**What is needed**
Please filter the data down to the lines that include the word "none" and copy them.

▼

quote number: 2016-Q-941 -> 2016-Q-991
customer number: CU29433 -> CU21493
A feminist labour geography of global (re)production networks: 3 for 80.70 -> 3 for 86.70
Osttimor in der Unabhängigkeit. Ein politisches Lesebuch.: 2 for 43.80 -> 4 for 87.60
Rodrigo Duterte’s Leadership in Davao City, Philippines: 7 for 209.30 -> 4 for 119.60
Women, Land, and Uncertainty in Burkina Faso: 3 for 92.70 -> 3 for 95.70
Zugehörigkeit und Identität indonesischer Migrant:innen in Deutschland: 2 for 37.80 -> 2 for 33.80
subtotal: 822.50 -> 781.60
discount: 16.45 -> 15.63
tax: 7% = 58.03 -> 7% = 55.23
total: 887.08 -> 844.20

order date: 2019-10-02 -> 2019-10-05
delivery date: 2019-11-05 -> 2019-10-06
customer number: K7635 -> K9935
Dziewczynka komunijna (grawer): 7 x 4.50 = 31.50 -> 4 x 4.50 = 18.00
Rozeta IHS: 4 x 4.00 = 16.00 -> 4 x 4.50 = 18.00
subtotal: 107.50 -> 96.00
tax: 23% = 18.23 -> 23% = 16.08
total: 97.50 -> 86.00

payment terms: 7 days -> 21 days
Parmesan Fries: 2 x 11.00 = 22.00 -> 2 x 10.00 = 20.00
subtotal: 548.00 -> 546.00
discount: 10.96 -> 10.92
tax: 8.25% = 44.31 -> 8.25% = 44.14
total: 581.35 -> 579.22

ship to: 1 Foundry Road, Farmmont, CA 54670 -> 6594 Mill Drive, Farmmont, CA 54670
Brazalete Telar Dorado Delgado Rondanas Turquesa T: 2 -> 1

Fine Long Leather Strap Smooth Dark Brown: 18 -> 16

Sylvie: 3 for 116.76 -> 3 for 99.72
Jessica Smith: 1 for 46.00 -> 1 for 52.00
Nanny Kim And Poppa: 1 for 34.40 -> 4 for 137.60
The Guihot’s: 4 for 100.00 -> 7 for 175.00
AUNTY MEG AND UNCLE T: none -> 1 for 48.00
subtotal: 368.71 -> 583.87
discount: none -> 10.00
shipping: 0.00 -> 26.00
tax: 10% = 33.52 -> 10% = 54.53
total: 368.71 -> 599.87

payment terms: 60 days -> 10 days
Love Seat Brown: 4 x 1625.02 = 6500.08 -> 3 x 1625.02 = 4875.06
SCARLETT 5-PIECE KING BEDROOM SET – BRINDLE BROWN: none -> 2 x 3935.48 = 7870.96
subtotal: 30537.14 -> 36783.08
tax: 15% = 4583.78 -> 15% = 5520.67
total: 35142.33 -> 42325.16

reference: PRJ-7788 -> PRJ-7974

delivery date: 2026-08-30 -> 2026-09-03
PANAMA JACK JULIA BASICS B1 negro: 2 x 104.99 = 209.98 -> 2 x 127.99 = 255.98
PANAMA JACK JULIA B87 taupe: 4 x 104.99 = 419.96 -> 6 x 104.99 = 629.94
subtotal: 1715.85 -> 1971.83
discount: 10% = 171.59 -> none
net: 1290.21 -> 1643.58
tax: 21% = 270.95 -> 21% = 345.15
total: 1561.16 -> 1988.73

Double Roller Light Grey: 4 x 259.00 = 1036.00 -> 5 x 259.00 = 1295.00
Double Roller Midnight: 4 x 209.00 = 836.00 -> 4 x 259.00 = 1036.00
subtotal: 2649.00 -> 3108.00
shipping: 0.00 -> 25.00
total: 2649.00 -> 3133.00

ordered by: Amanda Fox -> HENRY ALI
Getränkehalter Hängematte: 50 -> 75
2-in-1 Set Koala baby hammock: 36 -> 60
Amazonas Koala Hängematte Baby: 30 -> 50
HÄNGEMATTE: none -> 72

▲

**Written answer**
AUNTY MEG AND UNCLE T: none -> 1 for 48.00
discount: none -> 10.00
SCARLETT 5-PIECE KING BEDROOM SET – BRINDLE BROWN: none -> 2 x 3935.48 = 7870.96
discount: 10% = 171.59 -> none
HÄNGEMATTE: none -> 72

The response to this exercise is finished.